At work we have several machines that output a lot of garbage to syslog,
most of which we don't need to see.  The programs responsible for the
garbage are also capable of sending admin emails for alerts, so I thought
that a nice idea might be to have syslog log all of the messages to a
seperate file that we don't logcheck, and look them over if there's an
email or a problem (don't worry - these are non-mission critical type
apps, and are not network accessible, so I am not too worried about
missing a message for a little while).

I can configure the loglevel that the apps log to, fortunately, but it
doesn't seem to be working correctly.  So, if I am logging to syslog
level local7, I add this to syslog.conf as the first uncommented line:

local7.*  /var/log/noisy.log

and hup syslog.  I now see the messages from the apps in noisy.log, but
I still see the chatter in syslog :(  Does anyone see anything obviously
wrong with this, to help save me from tearing hair out?

Thanks,
--
-----------------------------------------------------------------
|   ,''`.					     Stephen Gran |
|  : :' :					 sgran@debian.org |
|  `. `'			Debian user, admin, and developer |
|    `-					    http://www.debian.org |
-----------------------------------------------------------------

syslog.conf don't work as a filter (check line for line, stop at first match)
like iptables or sisco accesslists do.
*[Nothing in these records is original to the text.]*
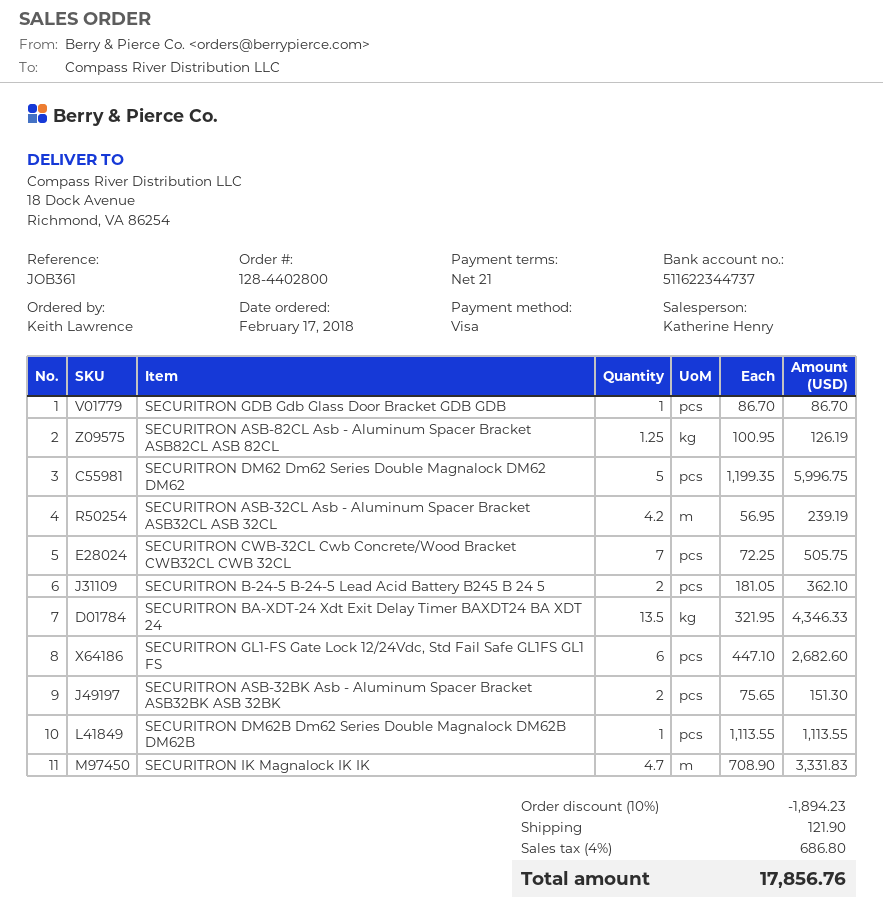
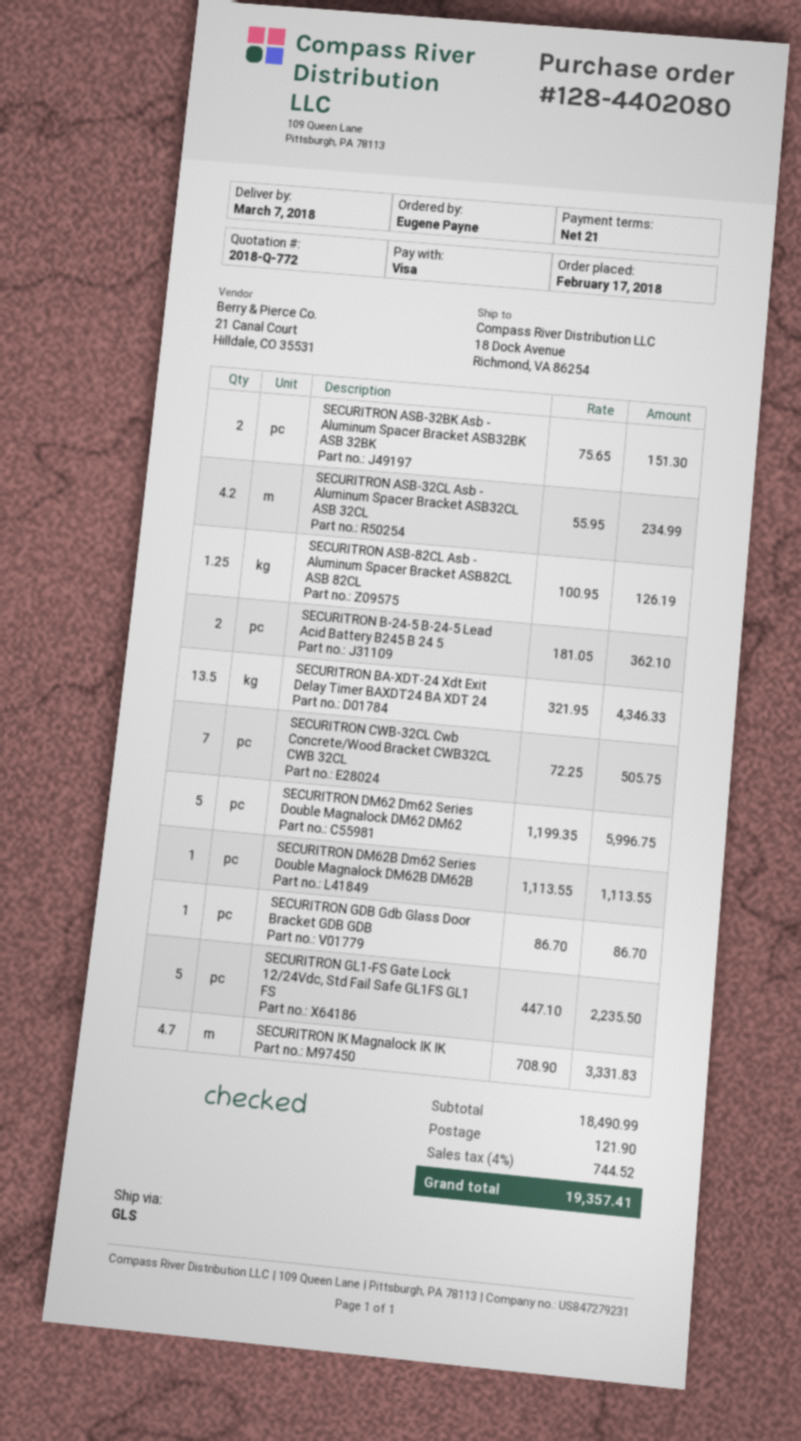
order number: 128-4402800 -> 128-4402080
ordered by: Keith Lawrence -> Eugene Payne
SECURITRON ASB-32CL Asb - Aluminum Spacer Bracket ASB32CL ASB 32CL: 4.2 x 56.95 = 239.19 -> 4.2 x 55.95 = 234.99
SECURITRON GL1-FS Gate Lock 12/24Vdc, Std Fail Safe GL1FS GL1 FS: 6 x 447.10 = 2682.60 -> 5 x 447.10 = 2235.50
discount: 10% = 1894.23 -> none
tax: 4% = 686.80 -> 4% = 744.52
total: 17856.76 -> 19357.41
If you stil got the default catch all ine:
*.*;auth,authpriv.none          -/var/log/syslog
in syslog.conf, the messsages goes there too.
--
Frode Haugsgjerd
Norway



stephen,

just give a try to some other syslog daemon (syslog-ng, there is official debian package) or, change the logcheck to ignore the garbage.

on some machines , i'm using syslogd only to send the messages over the net to other host (with a daily-rotated all-in-one local file, kept .gziped few days, just for my paranoia), where syslog-ng captures them and then filter etc.

so if you can not change the daemon,you can do it in a similar way.